Task objective:
Those lines of the records that contain "basically" are to be located and copied.

Supplied records:
'''

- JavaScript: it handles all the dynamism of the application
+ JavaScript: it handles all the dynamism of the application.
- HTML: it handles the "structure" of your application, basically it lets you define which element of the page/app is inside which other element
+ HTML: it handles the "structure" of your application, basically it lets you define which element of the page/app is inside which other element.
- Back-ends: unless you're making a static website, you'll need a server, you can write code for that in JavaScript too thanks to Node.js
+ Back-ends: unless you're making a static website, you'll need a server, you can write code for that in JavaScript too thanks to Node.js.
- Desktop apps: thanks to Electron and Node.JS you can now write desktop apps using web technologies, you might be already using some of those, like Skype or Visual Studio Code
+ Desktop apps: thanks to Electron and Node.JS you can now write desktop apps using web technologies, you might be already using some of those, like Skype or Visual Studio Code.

'''
'''

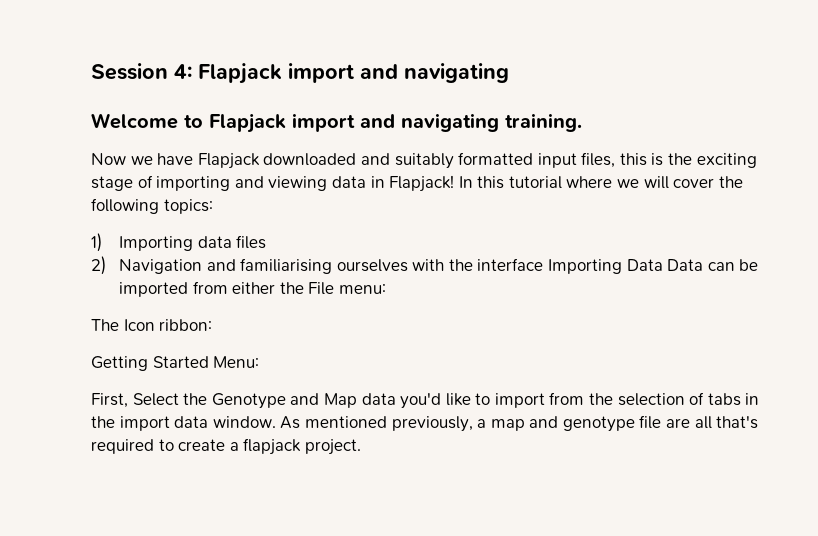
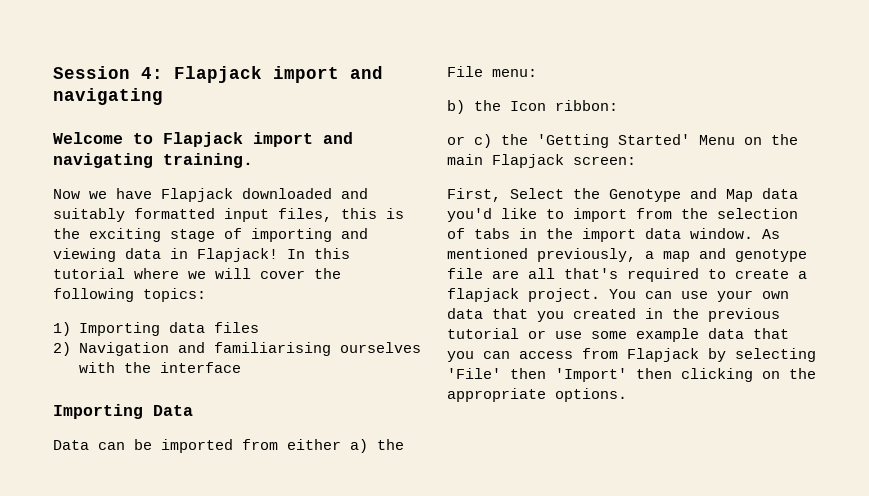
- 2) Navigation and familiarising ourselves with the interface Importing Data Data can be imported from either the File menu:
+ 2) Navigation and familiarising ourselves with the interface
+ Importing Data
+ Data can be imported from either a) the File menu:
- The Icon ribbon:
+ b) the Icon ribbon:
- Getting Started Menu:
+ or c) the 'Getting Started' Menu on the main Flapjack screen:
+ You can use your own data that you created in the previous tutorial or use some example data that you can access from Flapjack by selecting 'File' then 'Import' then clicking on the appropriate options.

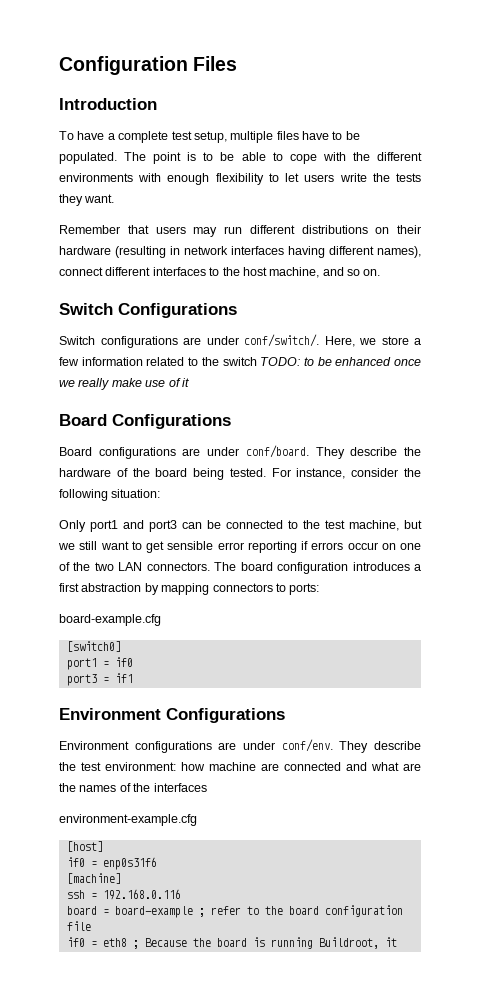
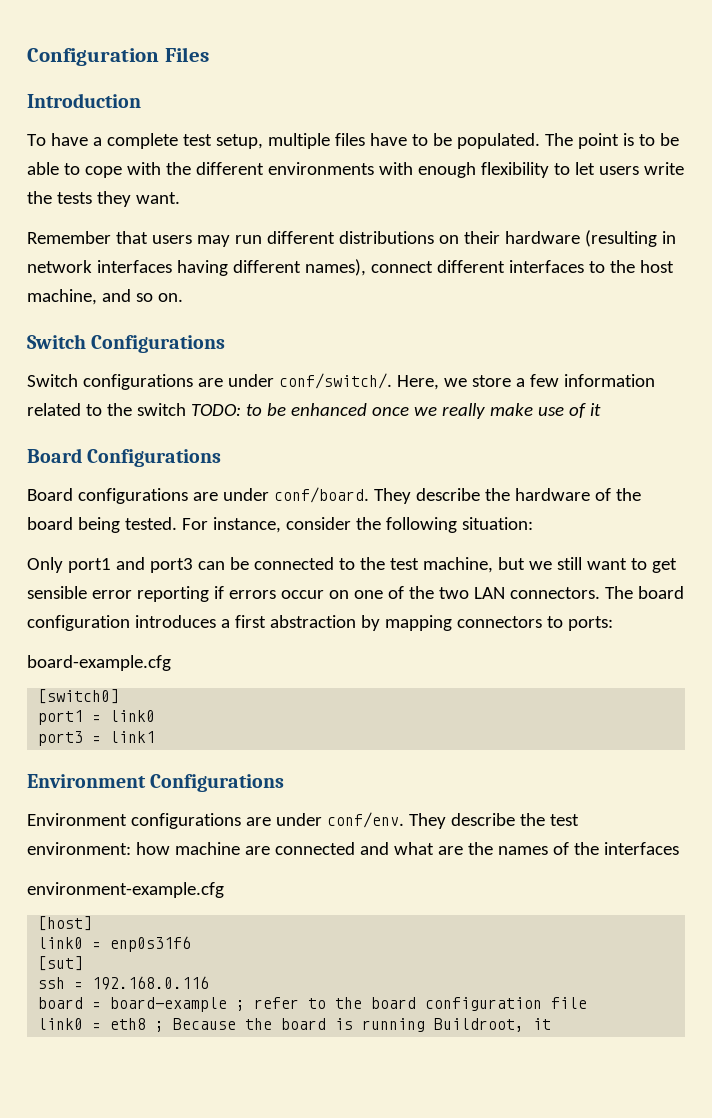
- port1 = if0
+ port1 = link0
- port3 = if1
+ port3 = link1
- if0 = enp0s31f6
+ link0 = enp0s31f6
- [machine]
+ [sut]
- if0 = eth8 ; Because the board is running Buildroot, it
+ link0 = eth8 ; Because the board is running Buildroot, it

'''
'''

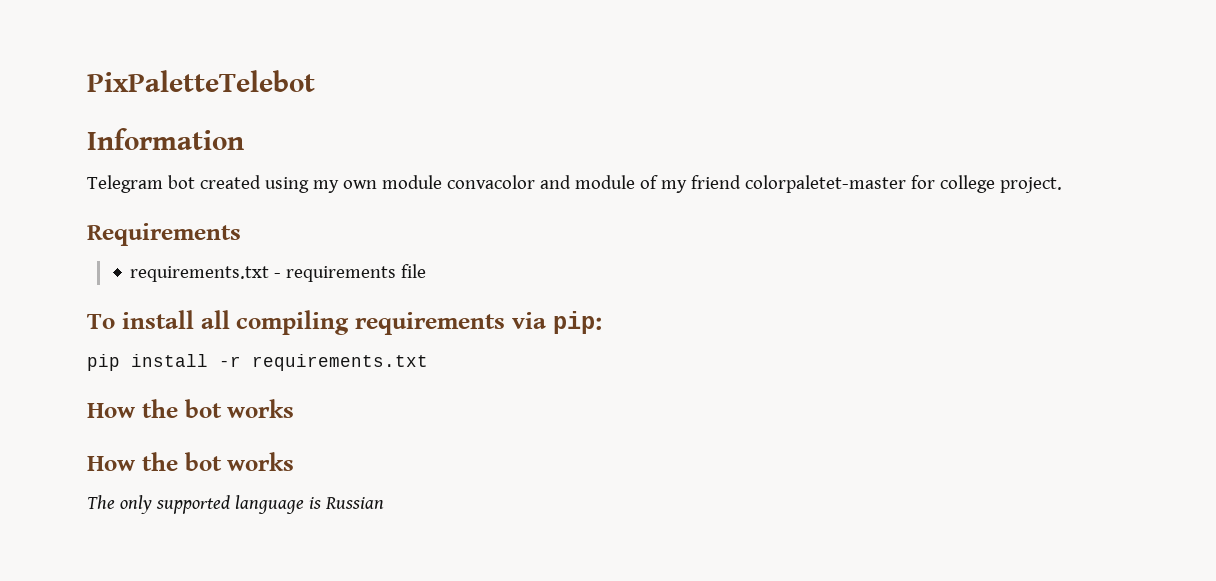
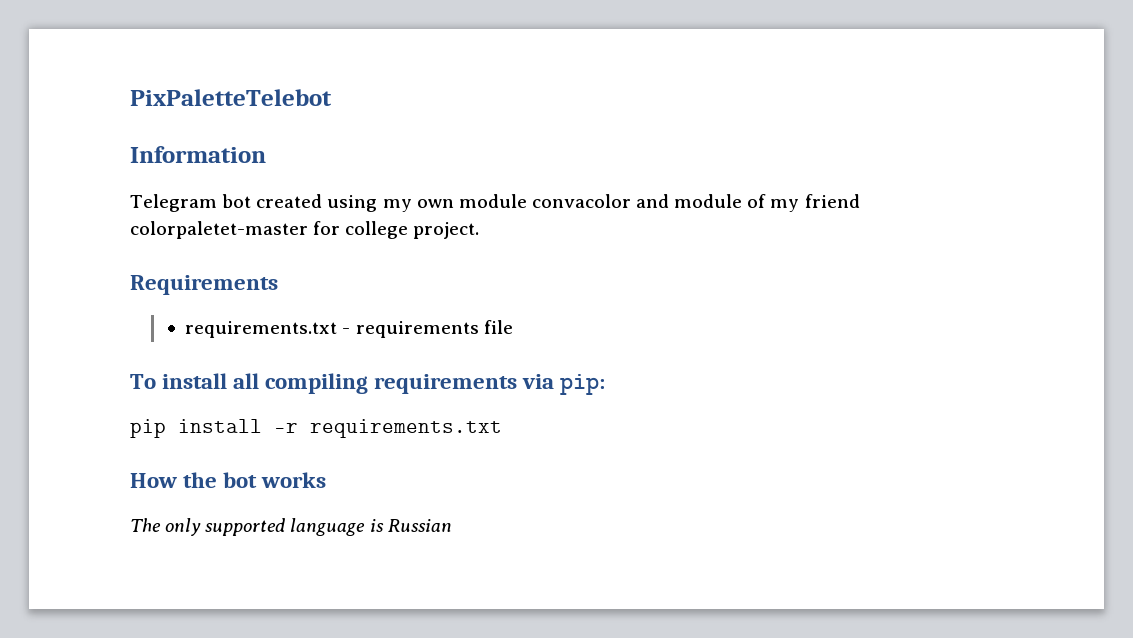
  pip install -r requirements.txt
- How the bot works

'''

Exercise result:
- HTML: it handles the "structure" of your application, basically it lets you define which element of the page/app is inside which other element
+ HTML: it handles the "structure" of your application, basically it lets you define which element of the page/app is inside which other element.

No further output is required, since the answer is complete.